To enable access to eViewer7 for a specific group of users, you need to create a security group in your tenant. After creating the group, you can add members or other user groups to this security group. Any group or user added will automatically gain access to eViewer7, while those not included will not have access.

Here are the steps to create the security group:

Step 1: Navigate to Home > Tenant > Overview > Groups.

Step 2: Click on New Group.

Step 3: Enter the following fields:

• Group type: Security
• Group name: eViewer7-Access
  

Step 4: Click Create to finalize the setup.

Step 5: Once the group is created, assign members who have access to eViewer 7 to this group.

Step 6: To do this, navigate to Group > Members > Add members, and then add the desired members to the group.
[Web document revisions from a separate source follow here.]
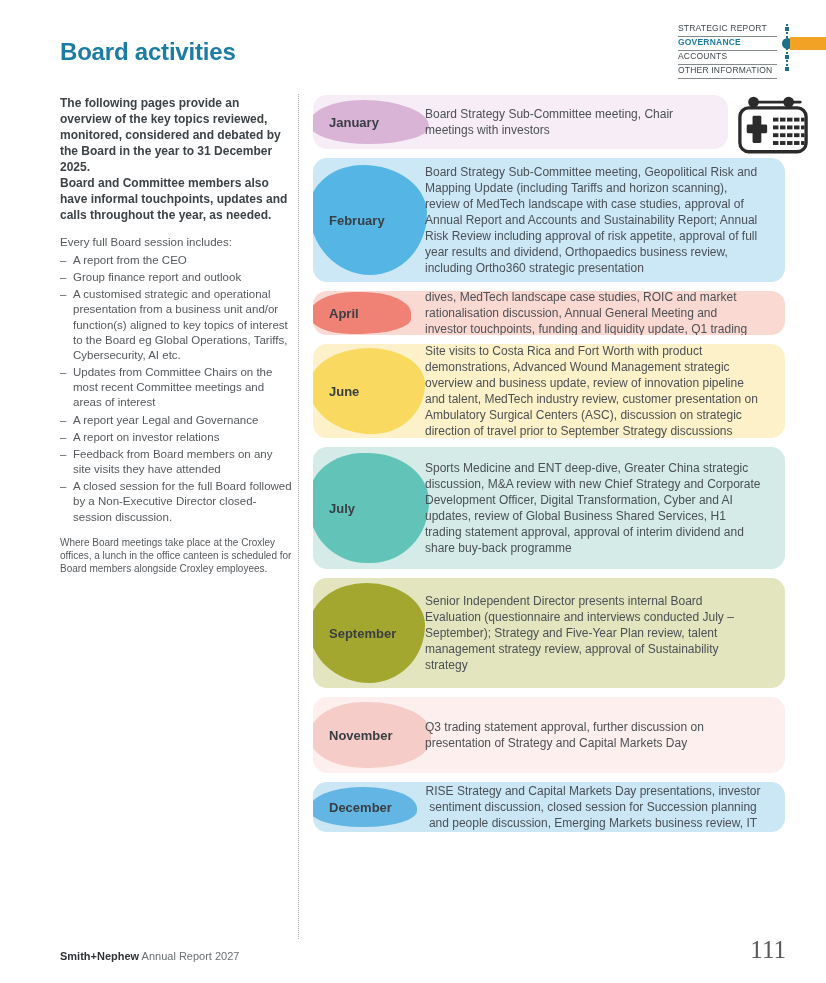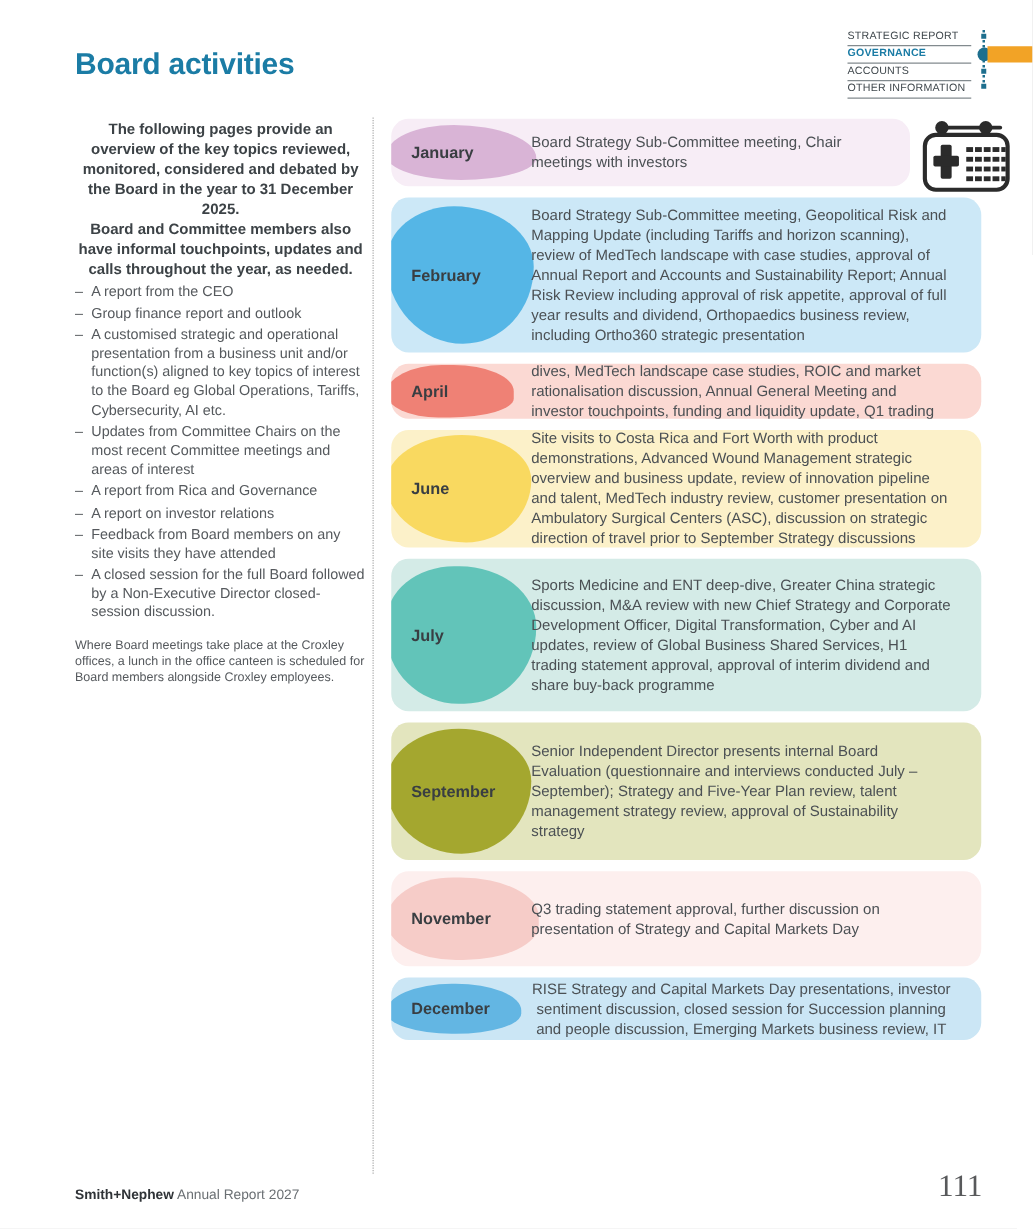"The following pages provide an" .lead div { text-align: center -> none }
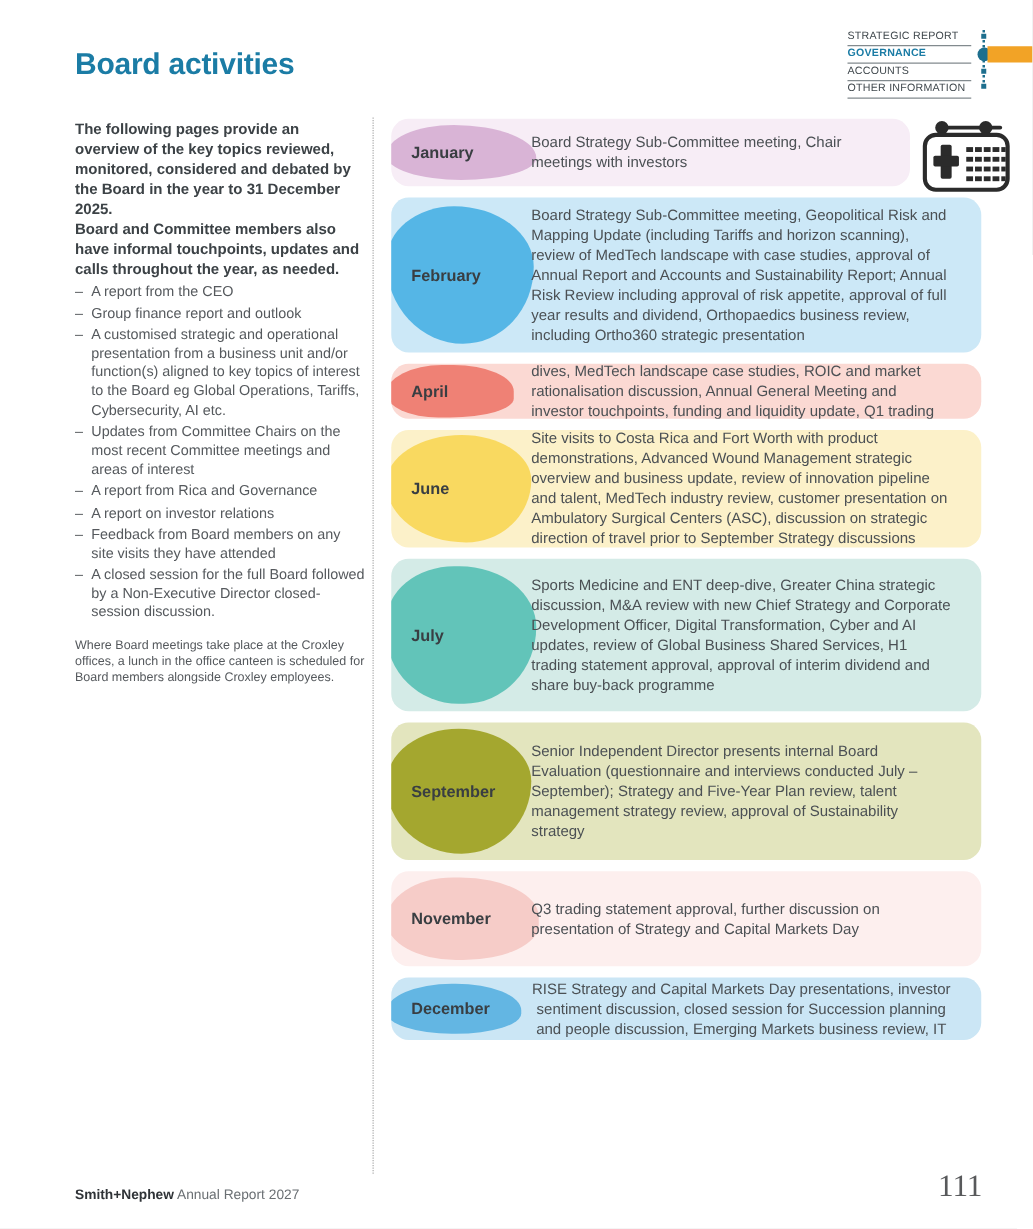"Every full Board session includes:" div.session-heading { html: none -> <div>Every full Board session includes:</div> }
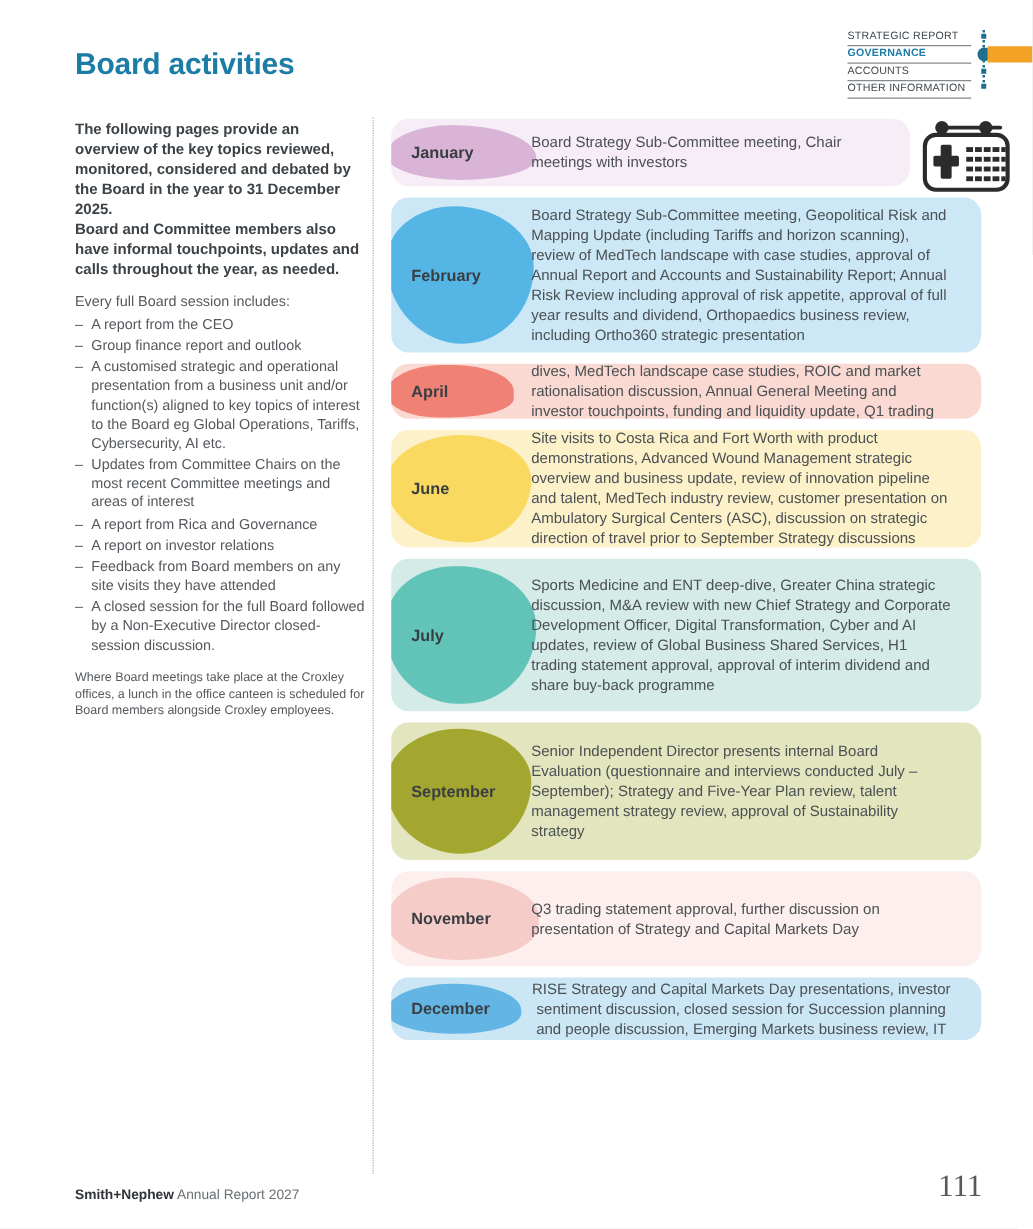"A report from Rica and" span { text: from Rica -> year Legal }
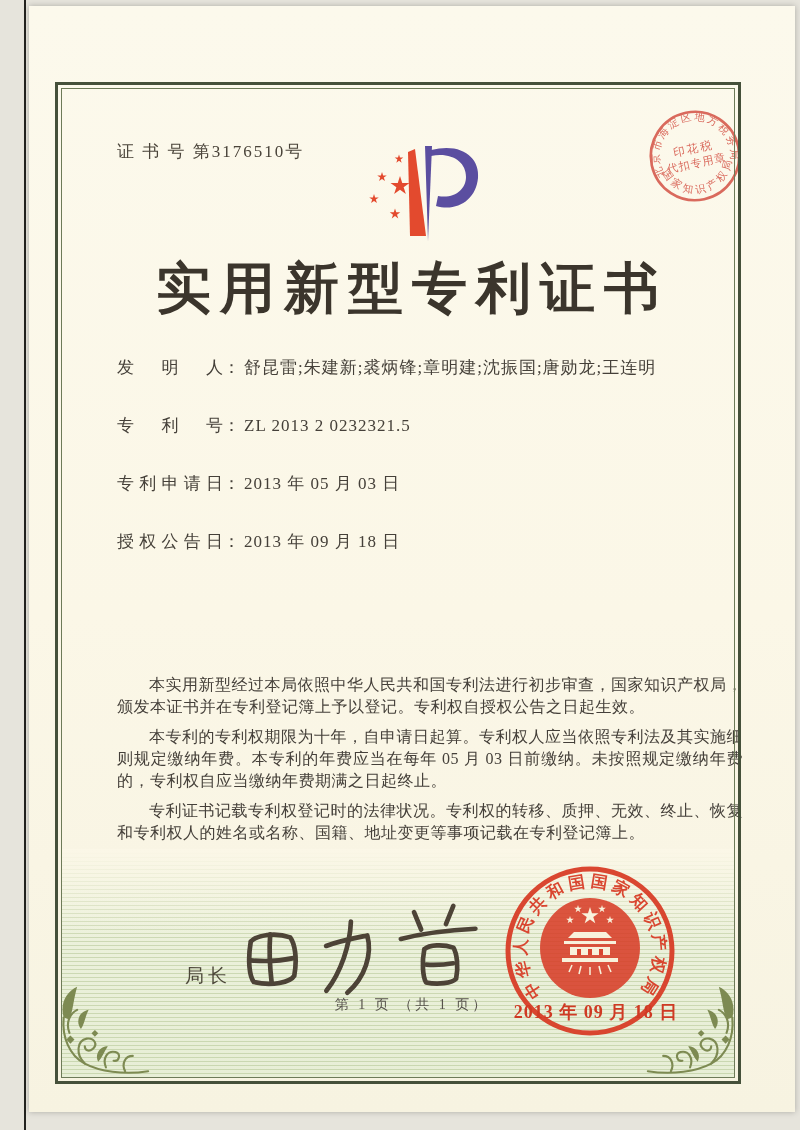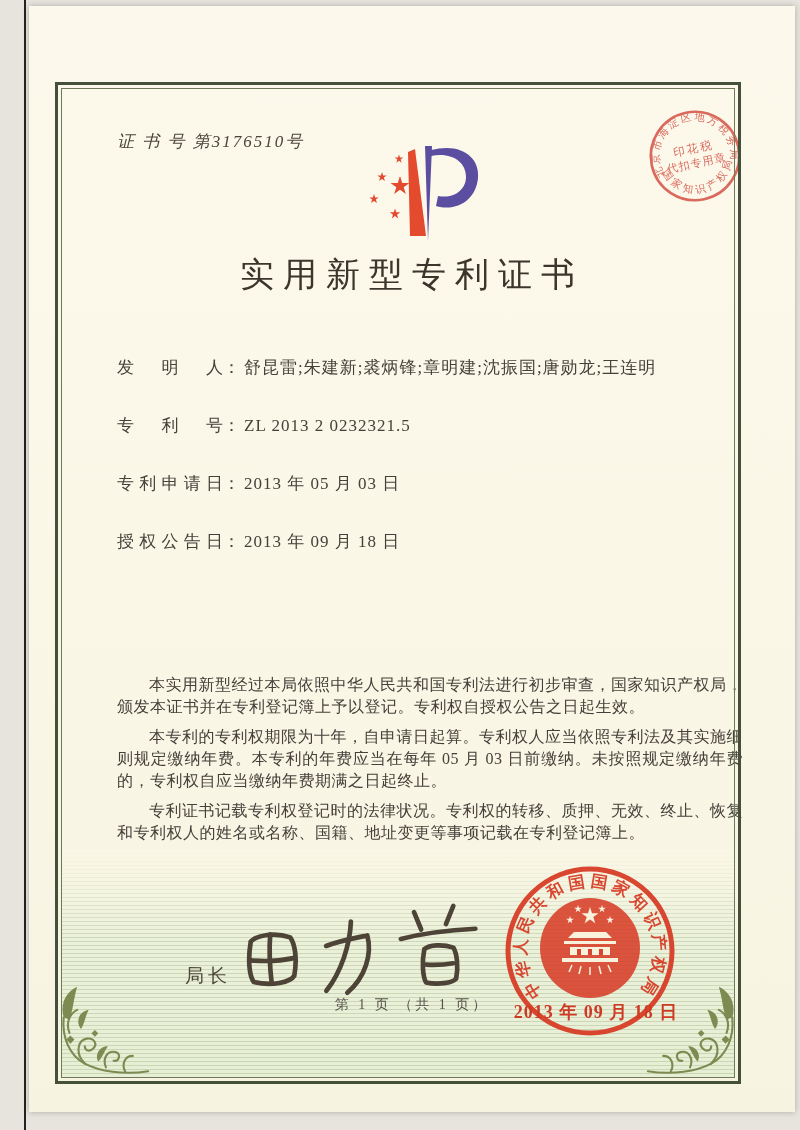"证 书 号 第3176510号" .cert-number { font-style: italic -> none; top: 124px -> 134px }
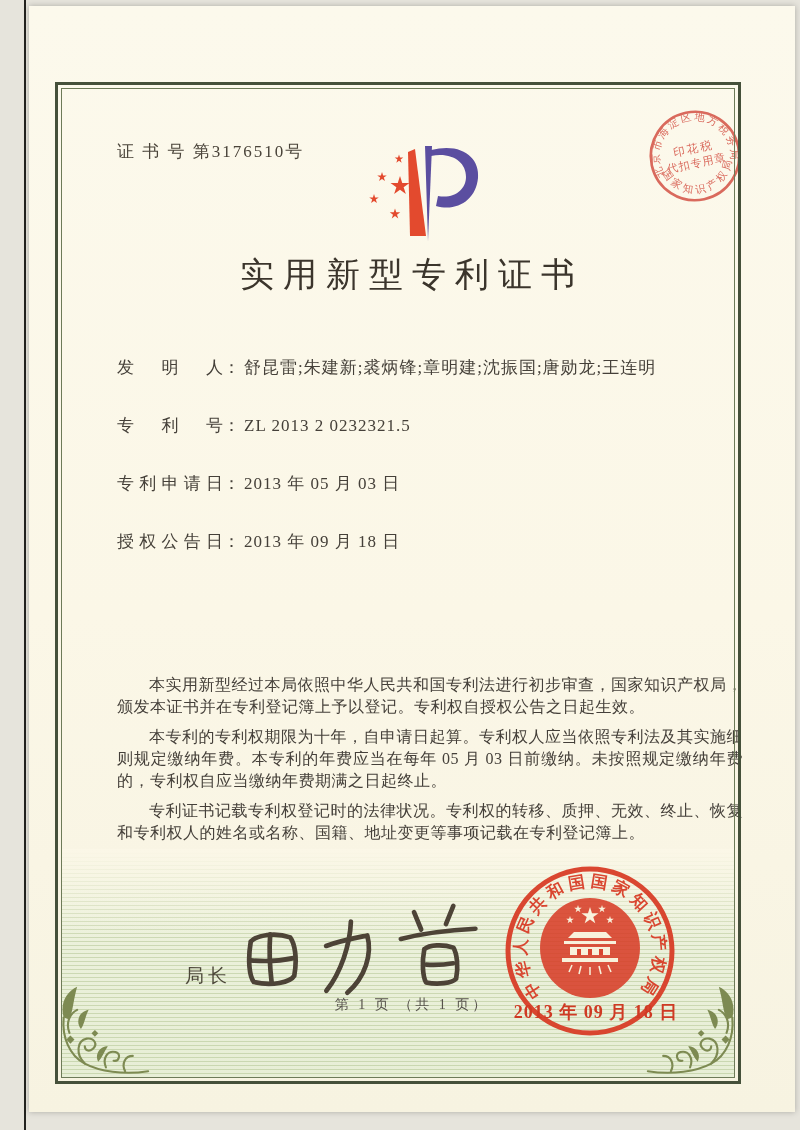"实用新型专利证书" .title { font-size: 34px -> 55px; font-weight: 400 -> 700 }
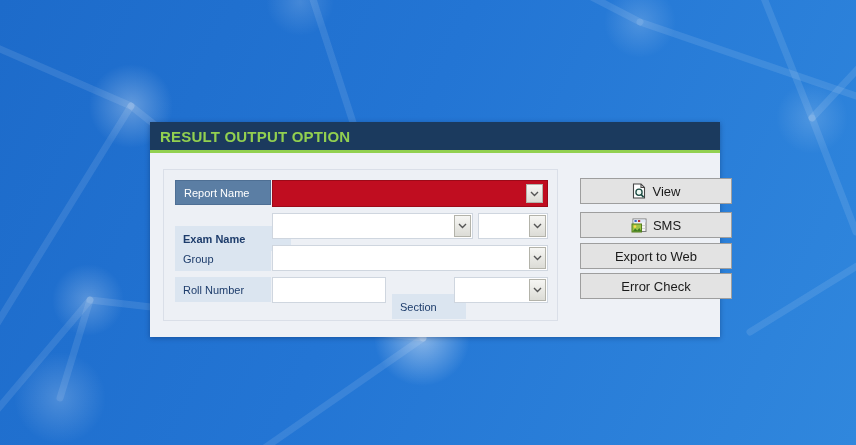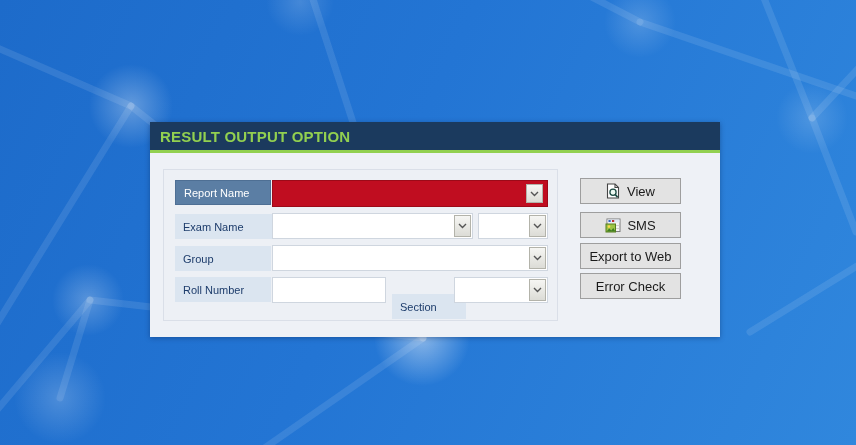"View" .btn { width: 101px -> 152px }
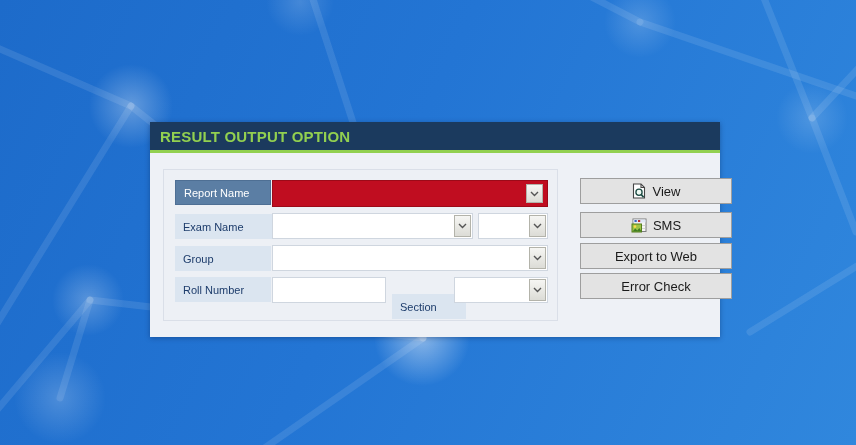"Exam Name" div.row-label { font-weight: none -> bold; top: 92px -> 104px }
How eViewer is Integrated with SharePoint Online

Integrating eViewer with SharePoint Online enables users to view and interact with a broad range of document types directly within SharePoint, improving accessibility and enhancing the overall document viewing experience. The integration process is straightforward and can be completed by following these steps:

Steps to Integrate eViewer7 with SharePoint Online

Setup eViewrAppConfig List:

Step 1: Create a new list in the root site of SharePoint, name it eViewerAppConfig.

• Open the root website and navigate to Site contents.
  
• Click New > List.
  
• Choose List, and name it: eViewerAppConfig.
  

  

• Click Create.
• Click on Add column and select type Text, and click Next.
  
• Name the column “Value” and click Save.
  

Step 2: Now add the following two parameters:

Click Add new item. Provide Title as key and value as value.

Step 3: Click Save.

Steps to Access eViewer7

Step 1: Access the Admin Center:

• Log in to the SharePoint admin center.
  
• Navigate to More Features > Apps.
  

Step 2: Upload the eViewer extension:

• In the Manage Apps section, click Upload.
  
• Select the eViewer package file.
  

Step 3: Enable the eViewer App:

• Once uploaded, select Add to All Sites to deploy eViewer across all SharePoint sites automatically.
  

Step 4: Open and Edit Documents:

• Navigate to a document library in your SharePoint site.
• Select a document to render and click the Open with eViewer button added to the ribbon.
  
  • Open with eViewer: Render the file in a new tab. Use the eViewer interface to view, annotate, edit, and save changes. Saved changes are uploaded as a new version in SharePoint automatically.
  • Version History: View the document’s version history, including annotation revisions.

Step 5: Support for Media Files:

• Open media files directly in eViewer from the Media List.
• Edit, review, and save changes seamlessly back to SharePoint.